Outside the confines of government, September saw an unprecedented demonstration of public appetite for action. At least 2,000 places in the world saw people on the streets calling for progress, and leaders of faith and business communities argued vociferously for a low-carbon future.
The Intergovernmental Panel on Climate Change made the science-based case that rapid cuts in emissions were necessary to prevent the worst impacts of climate change, and the New Climate Economy report advanced the economic arguments.
So the UN climate process did not die, and has not withered into insignificance. However, stimulated by this sequence of events, some advocates of climate action put expectations on the Lima summit that in truth it was never going to meet.
Thorny issue
However many people, faith groups, environmental NGOs, business leaders and government ministers call for progress, climate change remains a really thorny issue.
And many governments’ plans for Lima were not set by marches and reports, but by the rather more formal outcomes of the Copenhagen, Cancun and Durban summits.
Against that backdrop, the Lima meeting largely did what it was supposed to.
A negotiating text exists that addresses essential elements of a global agreement. Governments collectively refined their view of what that agreement should look like [pdf link].
No-one’s wish-list has been met in full; it never is. But equally, no-one felt angry enough to block the pathway to finalising a deal at the Paris summit next year.
Realistic expectations
The Paris deal is not going to curb emissions enough to meet the agreed target of keeping global warming below 2 Celsius.
The idea of a comprehensive negotiated deal able to do that was buried at Copenhagen. Ever since then it’s been about individual governments setting out how much they are prepared to do, while also agreeing a process aimed at strengthening those commitments later on.
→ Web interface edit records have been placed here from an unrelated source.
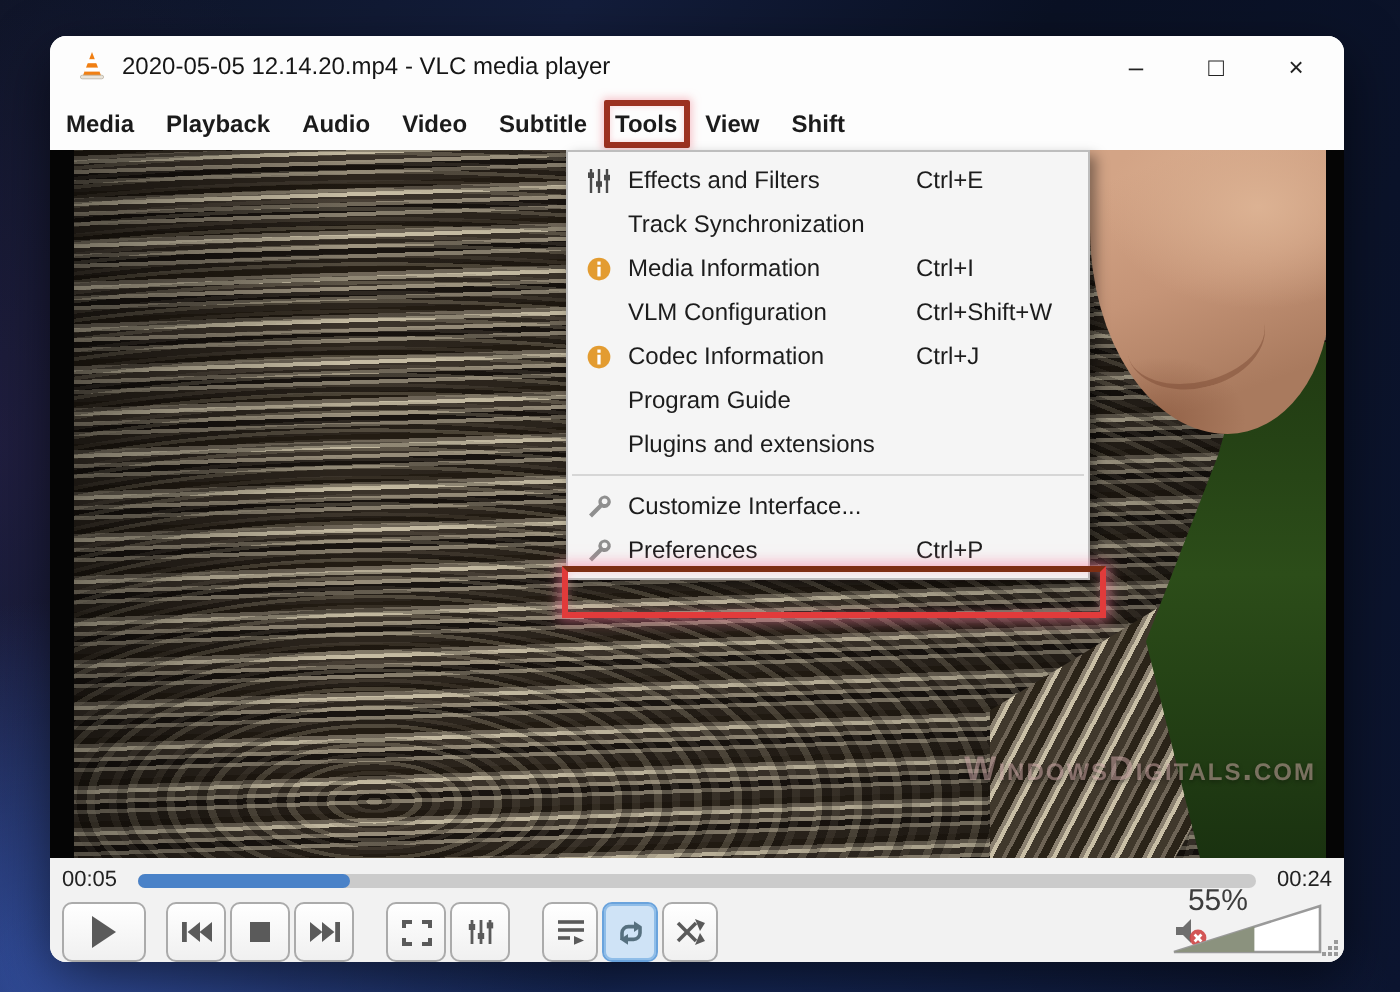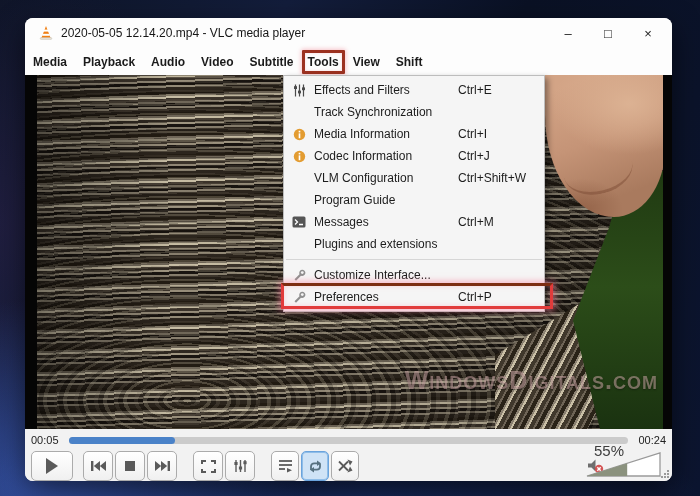--- a/index.html
+++ b/index.html
@@ -72,21 +72,21 @@
     position:absolute;left:470px;top:190px;width:168px;height:164px;
     background:repeating-linear-gradient(118deg,
       #2a2318 0 4px,#8a8070 4px 6px,#c9bfa6 6px 8px,#40382c 8px 12px,#6e6456 12px 14px);
     clip-path:polygon(88% 0,100% 18%,55% 100%,0 100%,0 55%);
   }
   .pillar{position:absolute;top:0;height:354px;background:#050505;}
   .pillar.left{left:0;width:12px;}
   .pillar.right{right:0;width:9px;}
   .watermark{
     position:absolute;right:14px;bottom:34px;
-    font-size:25px;font-weight:bold;font-variant:small-caps;letter-spacing:1px;
+    font-size:17px;font-weight:bold;font-variant:small-caps;letter-spacing:1px;
     color:rgba(228,186,186,.48);text-shadow:0 1px 2px rgba(0,0,0,.35);
     white-space:nowrap;
   }
   
   .dropdown{
     position:absolute;left:258px;top:57px;width:262px;
     background:#f5f5f5;border:1px solid #bdbdbd;box-sizing:border-box;
     box-shadow:3px 3px 6px rgba(0,0,0,.40);
     padding:3px 0;z-index:10;font-size:12px;color:#1c1c1c;
   }
@@ -200,50 +200,39 @@
           <svg width="13" height="13" viewBox="0 0 16 16">
             <circle cx="8" cy="8" r="7" fill="#e39c31"></circle>
             <rect x="7" y="3.4" width="2" height="2" fill="#ffffff"></rect>
             <rect x="7" y="6.6" width="2" height="6" fill="#ffffff"></rect>
           </svg>
         </span>
         <span class="mi-label">Media Information</span>
         <span class="mi-shortcut">Ctrl+I</span>
       </div>
       <div class="menu-row">
+        <span class="mi-icon"></span>
+        <span class="mi-label">VLM Configuration</span>
+        <span class="mi-shortcut">Ctrl+Shift+W</span>
+      </div>
+      <div class="menu-row">
         <span class="mi-icon">
           <svg width="13" height="13" viewBox="0 0 16 16">
             <circle cx="8" cy="8" r="7" fill="#e39c31"></circle>
             <rect x="7" y="3.4" width="2" height="2" fill="#ffffff"></rect>
             <rect x="7" y="6.6" width="2" height="6" fill="#ffffff"></rect>
           </svg>
         </span>
         <span class="mi-label">Codec Information</span>
         <span class="mi-shortcut">Ctrl+J</span>
       </div>
       <div class="menu-row">
         <span class="mi-icon"></span>
-        <span class="mi-label">VLM Configuration</span>
-        <span class="mi-shortcut">Ctrl+Shift+W</span>
-      </div>
-      <div class="menu-row">
-        <span class="mi-icon"></span>
         <span class="mi-label">Program Guide</span>
         <span class="mi-shortcut"></span>
-      </div>
-      <div class="menu-row">
-        <span class="mi-icon">
-          <svg width="14" height="12" viewBox="0 0 14 12">
-            <rect x="0.5" y="0.5" width="13" height="11" rx="1.5" fill="#555555"></rect>
-            <polyline points="3,3.5 5.5,6 3,8.5" fill="none" stroke="#ffffff" stroke-width="1.3"></polyline>
-            <line x1="7" y1="8.5" x2="11" y2="8.5" stroke="#ffffff" stroke-width="1.3"></line>
-          </svg>
-        </span>
-        <span class="mi-label">Messages</span>
-        <span class="mi-shortcut">Ctrl+M</span>
       </div>
       <div class="menu-row">
         <span class="mi-icon"></span>
         <span class="mi-label">Plugins and extensions</span>
         <span class="mi-shortcut"></span>
       </div>
       <div class="menu-sep"></div>
       <div class="menu-row">
         <span class="mi-icon">
           <svg width="13" height="13" viewBox="0 0 13 13">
Lima kept this model alive. Neither the commitments nor the process are as strong as many would like, particularly the many nations that emit tiny quantities of greenhouse gases yet are highly vulnerable to climate impacts; but negotiators have largely delivered what they said they would.
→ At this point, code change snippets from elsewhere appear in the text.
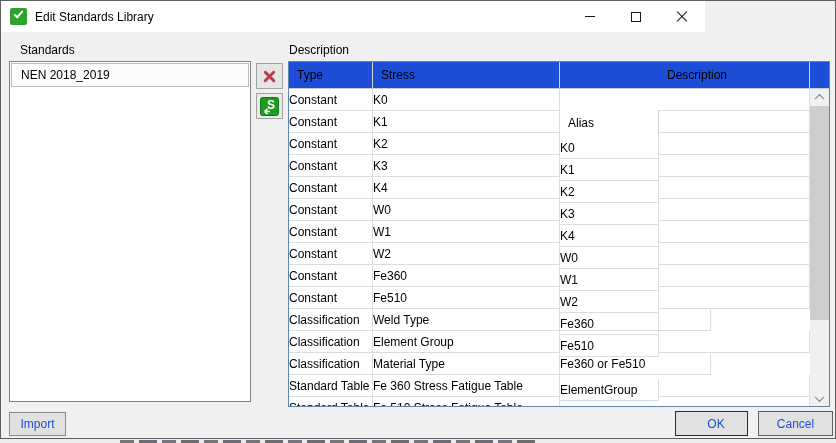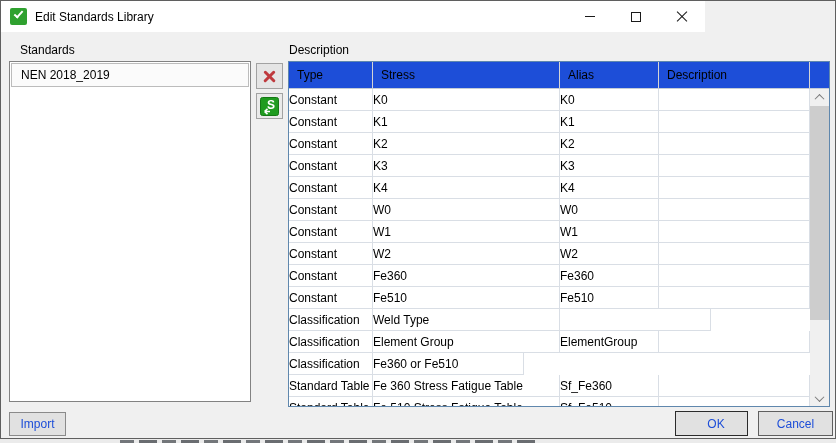--- a/index.html
+++ b/index.html
@@ -89,21 +89,21 @@
     overflow: hidden;
   }
   .grid-row { display: flex; height: 22px; }
   .cell {
     height: 100%; font-size: 12px; color: #000; padding: 4px 0 0 0;
     border-right: 1px solid #d9dee5; border-bottom: 1px solid #d9dee5;
     overflow: hidden; white-space: nowrap;
   }
   .c0 { width: 84px; }
   .c1 { width: 187px; }
-  .c2 { width: 99px; }
+  .c2 { width: 99px; margin-top: 48px; }
   .c3 { width: 151px; }
   
   .vscroll {
     position: absolute; right: 0; top: 27px; width: 19px; height: 317px;
     background: #f0f0f0;
   }
   .sb-btn {
     position: absolute; left: 0; width: 19px; height: 16px; background: #f0f0f0;
     display: flex; align-items: center; justify-content: center;
   }
@@ -274,20 +274,21 @@
 
   <div class="grid-row">
     <div class="cell c0">Classification</div>
     <div class="cell c1">Element Group</div>
     <div class="cell c2">ElementGroup</div>
     <div class="cell c3"></div>
   </div>
 
   <div class="grid-row">
     <div class="cell c0">Classification</div>
+    <div class="cell c1">Material Type</div>
     <div class="cell c3">Fe360 or Fe510</div>
   </div>
 
   <div class="grid-row">
     <div class="cell c0">Standard Table</div>
     <div class="cell c1">Fe 360 Stress Fatigue Table</div>
     <div class="cell c2">Sf_Fe360</div>
     <div class="cell c3"></div>
   </div>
And there was one very important development, in that governments are openly discussing a commitment to end fossil fuel use by a target date. It’s far from agreed; but it is now explicitly on the table.
Picture for Paris
Many more words will be written about the ‘road from Lima to Paris’ in the coming weeks and months.
Governments will hold a huge number of preparatory meetings and phone calls, both in and outside the UN framework, before we get there.
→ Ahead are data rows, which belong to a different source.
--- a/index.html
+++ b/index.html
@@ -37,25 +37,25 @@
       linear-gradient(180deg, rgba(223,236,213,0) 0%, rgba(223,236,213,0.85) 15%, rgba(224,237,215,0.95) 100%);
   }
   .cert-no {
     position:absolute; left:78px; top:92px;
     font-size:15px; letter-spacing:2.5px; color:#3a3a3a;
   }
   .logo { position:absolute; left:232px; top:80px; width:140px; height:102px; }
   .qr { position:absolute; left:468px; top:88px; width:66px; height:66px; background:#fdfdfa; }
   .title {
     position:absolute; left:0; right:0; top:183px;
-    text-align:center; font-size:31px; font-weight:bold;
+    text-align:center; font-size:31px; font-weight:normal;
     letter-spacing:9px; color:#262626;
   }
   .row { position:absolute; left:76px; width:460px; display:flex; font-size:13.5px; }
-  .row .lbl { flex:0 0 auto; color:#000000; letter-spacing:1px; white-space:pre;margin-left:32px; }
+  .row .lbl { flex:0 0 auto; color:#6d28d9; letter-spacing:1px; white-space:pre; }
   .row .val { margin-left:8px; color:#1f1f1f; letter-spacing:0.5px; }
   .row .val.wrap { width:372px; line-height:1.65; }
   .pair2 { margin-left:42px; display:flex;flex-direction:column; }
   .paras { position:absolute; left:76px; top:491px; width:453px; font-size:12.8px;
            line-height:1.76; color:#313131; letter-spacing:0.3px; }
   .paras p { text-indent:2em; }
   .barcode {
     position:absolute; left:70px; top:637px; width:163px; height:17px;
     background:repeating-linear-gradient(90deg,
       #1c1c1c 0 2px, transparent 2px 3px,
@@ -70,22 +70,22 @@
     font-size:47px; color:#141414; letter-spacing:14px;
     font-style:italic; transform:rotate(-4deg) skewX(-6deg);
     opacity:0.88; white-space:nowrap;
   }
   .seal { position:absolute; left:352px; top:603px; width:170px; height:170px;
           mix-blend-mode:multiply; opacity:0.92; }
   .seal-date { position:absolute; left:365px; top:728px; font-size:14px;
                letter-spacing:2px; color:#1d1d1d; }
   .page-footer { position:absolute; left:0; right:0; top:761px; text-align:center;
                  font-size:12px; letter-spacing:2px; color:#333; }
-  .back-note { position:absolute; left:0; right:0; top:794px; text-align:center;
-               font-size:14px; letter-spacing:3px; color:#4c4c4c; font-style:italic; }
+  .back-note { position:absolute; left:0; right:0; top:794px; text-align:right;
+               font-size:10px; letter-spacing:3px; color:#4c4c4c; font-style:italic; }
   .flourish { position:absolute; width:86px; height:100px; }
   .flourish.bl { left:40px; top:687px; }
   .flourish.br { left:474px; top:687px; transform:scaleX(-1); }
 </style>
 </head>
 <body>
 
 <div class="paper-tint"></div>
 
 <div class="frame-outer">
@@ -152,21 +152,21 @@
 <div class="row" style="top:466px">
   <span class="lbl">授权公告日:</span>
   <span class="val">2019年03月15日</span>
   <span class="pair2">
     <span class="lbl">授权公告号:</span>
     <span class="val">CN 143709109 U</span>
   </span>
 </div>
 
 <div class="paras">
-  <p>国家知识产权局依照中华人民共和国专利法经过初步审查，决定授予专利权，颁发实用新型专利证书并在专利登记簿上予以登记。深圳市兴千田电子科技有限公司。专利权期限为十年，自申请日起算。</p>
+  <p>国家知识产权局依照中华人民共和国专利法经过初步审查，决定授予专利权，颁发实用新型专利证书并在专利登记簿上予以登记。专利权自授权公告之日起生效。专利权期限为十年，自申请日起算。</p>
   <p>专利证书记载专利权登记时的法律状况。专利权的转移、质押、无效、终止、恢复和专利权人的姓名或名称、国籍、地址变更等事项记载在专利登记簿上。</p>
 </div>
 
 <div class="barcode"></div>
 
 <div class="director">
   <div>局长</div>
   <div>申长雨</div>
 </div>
But I think a couple of things have become clear already in terms of what they need to do during the year ahead.
Firstly, the major disagreements need to be sorted out well before the Paris meeting.
Frankly, if governments are still unclear by then about the main elements of the draft agreement, it’s going to be a very, very hard meeting.
That means taking decisions during the months ahead – not just talking, but making decisions – on issues such as the legal form and the presence or absence of the Loss and Damage mechanism to compensate developing countries for impacts of previous emissions.
Secondly, rich nations have got to demonstrate how they will fulfil the pledge made five years ago to mobilise $100bn per year from 2020 for the developing world.
All kinds of mechanisms have been proposed including a Tobin tax and a levy on international shipping, but nothing has stuck [pdf link]. This pledge was not some airy aspiration, it was a firm promise – and we’re halfway through the period now until the date when the funds are supposed to flow.
It’s inevitable that the Paris meeting too will disappoint many – there is no chance of it agreeing everything needed to put the global economy on a track to 2C. But it’s not supposed to solve everything.
Nor was Lima. But in the big picture, it appears to have done enough.